Activity =>
Give the count of lines that hold the word "band" in this listing, with nothing added.
■ ■ ■
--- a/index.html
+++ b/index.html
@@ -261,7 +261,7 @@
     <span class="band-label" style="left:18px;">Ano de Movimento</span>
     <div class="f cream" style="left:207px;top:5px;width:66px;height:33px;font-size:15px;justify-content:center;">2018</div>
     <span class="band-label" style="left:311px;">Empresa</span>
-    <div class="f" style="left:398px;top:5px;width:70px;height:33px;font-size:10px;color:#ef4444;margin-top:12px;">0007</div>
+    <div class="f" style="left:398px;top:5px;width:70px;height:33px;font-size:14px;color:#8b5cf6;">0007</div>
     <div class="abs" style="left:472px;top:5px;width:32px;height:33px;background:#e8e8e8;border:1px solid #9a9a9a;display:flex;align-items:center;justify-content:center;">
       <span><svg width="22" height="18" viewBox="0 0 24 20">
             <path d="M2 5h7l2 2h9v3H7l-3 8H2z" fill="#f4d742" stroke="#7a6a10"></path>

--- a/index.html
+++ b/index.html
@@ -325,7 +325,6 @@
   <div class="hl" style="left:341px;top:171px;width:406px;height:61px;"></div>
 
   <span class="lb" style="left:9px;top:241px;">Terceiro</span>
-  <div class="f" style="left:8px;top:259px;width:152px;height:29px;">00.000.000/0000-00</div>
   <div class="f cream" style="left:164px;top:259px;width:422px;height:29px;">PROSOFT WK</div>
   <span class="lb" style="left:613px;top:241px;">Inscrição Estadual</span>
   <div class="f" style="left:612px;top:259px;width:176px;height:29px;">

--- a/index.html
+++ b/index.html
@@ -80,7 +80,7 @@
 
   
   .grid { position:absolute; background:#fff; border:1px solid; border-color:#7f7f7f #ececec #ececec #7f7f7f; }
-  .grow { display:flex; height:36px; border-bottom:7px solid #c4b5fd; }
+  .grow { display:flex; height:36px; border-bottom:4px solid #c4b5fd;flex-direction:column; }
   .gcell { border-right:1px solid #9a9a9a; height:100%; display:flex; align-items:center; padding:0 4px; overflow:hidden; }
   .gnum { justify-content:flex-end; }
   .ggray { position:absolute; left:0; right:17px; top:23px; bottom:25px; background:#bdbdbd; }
■ ■ ■
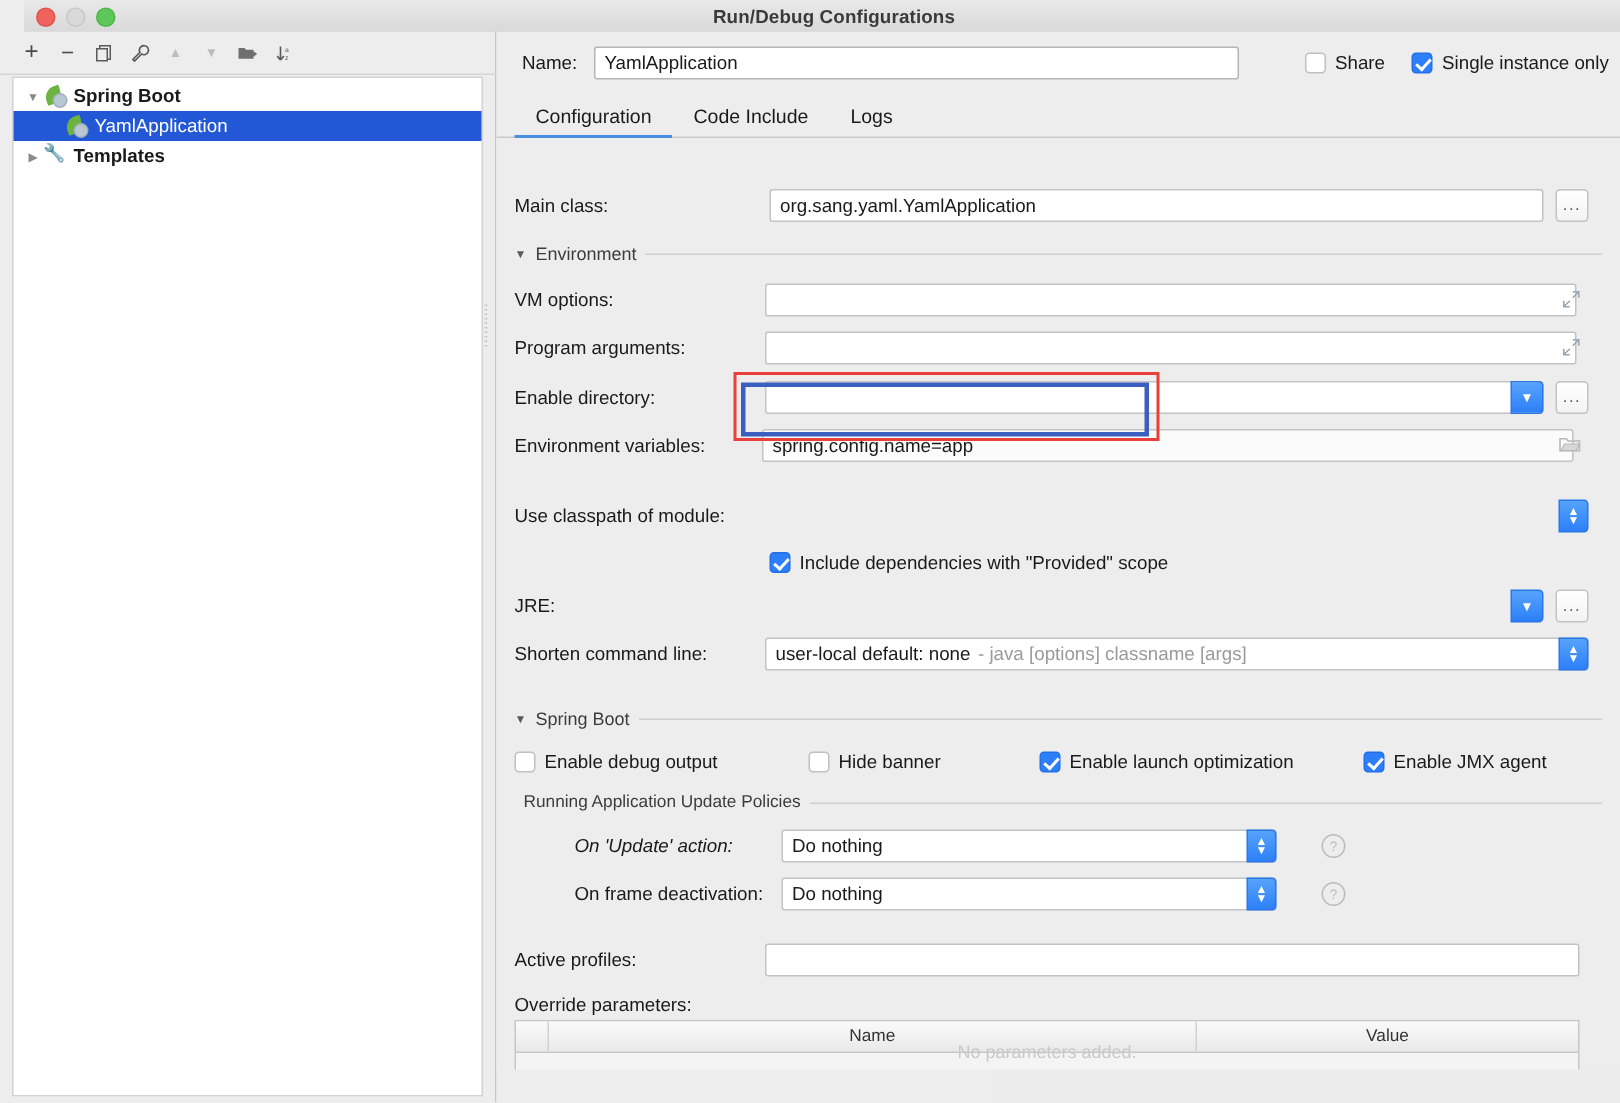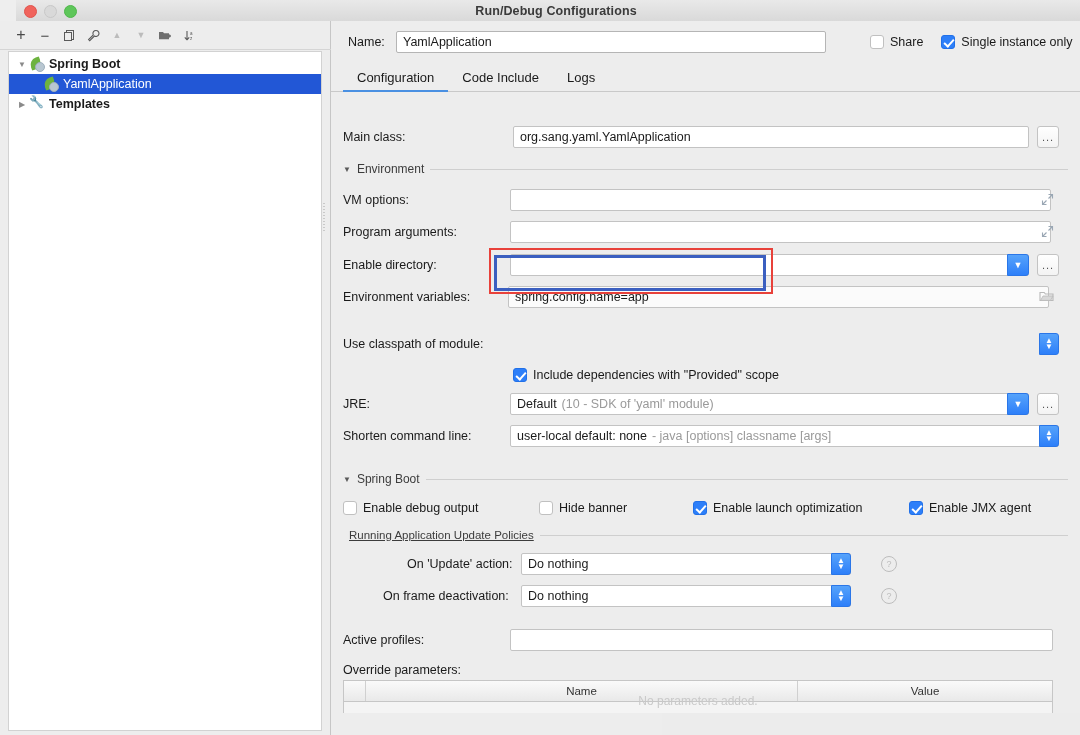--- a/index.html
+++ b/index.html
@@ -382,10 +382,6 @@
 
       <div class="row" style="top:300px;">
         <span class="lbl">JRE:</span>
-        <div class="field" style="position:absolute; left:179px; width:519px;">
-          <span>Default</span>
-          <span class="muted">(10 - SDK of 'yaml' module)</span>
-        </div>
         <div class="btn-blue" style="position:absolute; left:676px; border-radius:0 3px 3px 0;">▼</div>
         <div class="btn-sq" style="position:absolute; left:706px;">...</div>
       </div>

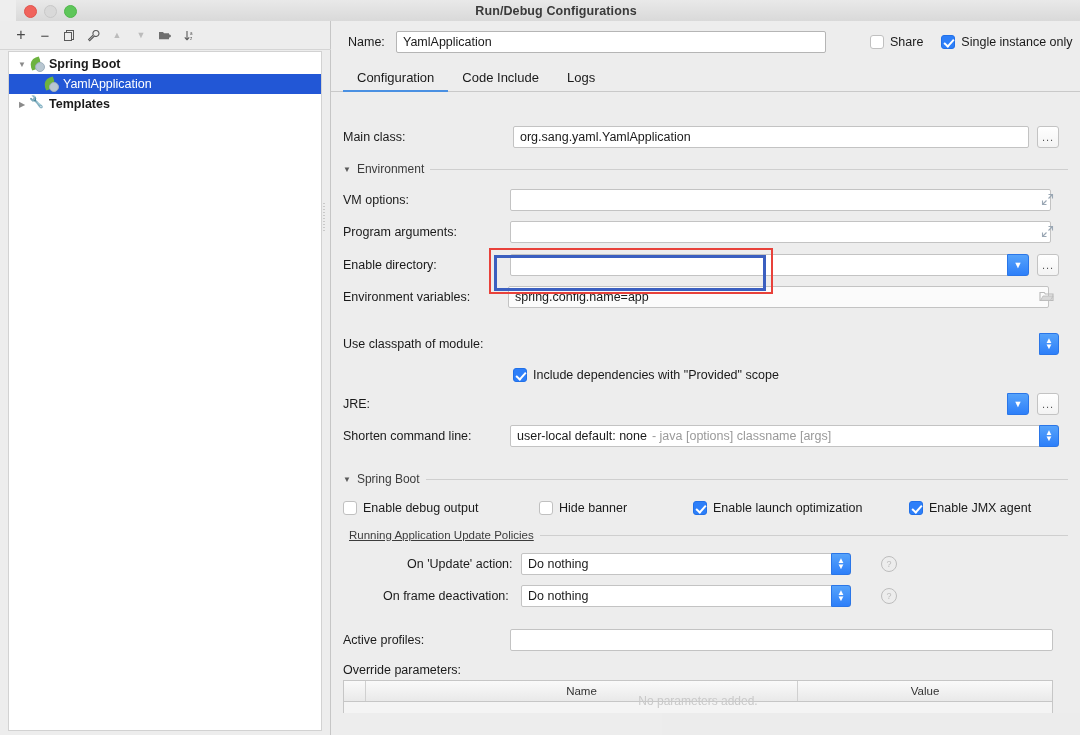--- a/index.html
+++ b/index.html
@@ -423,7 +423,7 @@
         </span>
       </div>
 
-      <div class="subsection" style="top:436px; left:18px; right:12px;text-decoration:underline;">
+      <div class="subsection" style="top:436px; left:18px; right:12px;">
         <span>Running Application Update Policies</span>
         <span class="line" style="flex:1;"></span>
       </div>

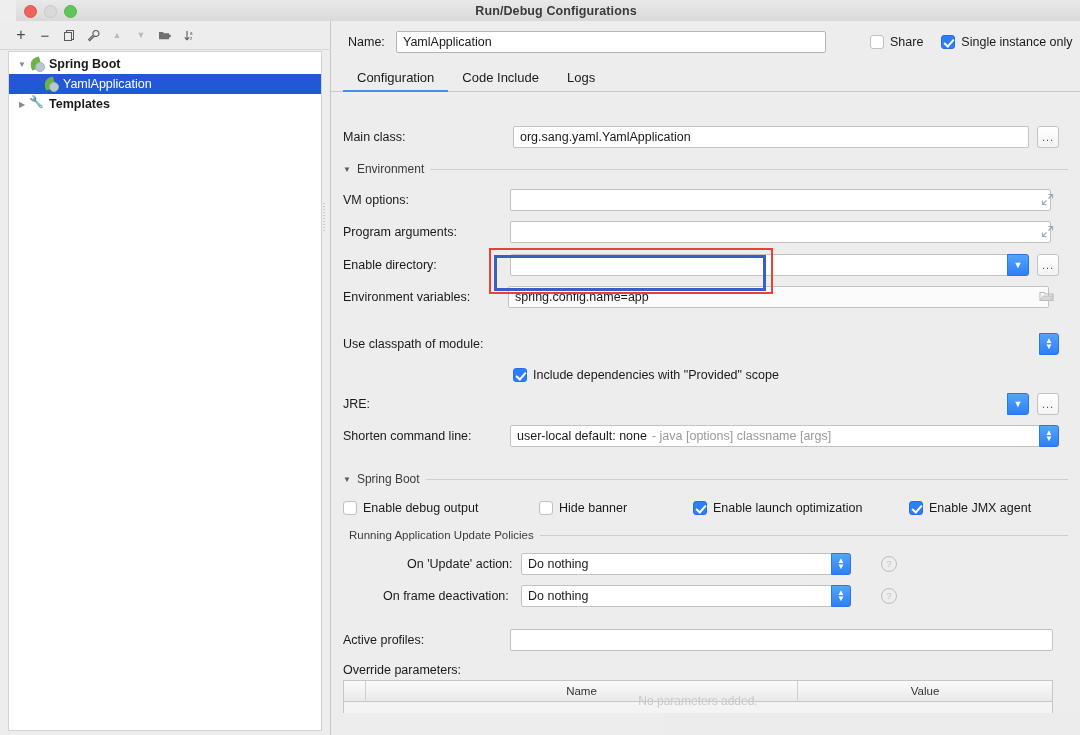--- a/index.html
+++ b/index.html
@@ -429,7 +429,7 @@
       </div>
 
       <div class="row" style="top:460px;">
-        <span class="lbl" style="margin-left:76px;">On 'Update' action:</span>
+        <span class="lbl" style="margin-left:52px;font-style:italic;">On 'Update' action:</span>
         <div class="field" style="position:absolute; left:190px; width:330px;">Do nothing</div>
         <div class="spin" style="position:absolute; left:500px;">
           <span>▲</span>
■ ■ ■
Task response =>
2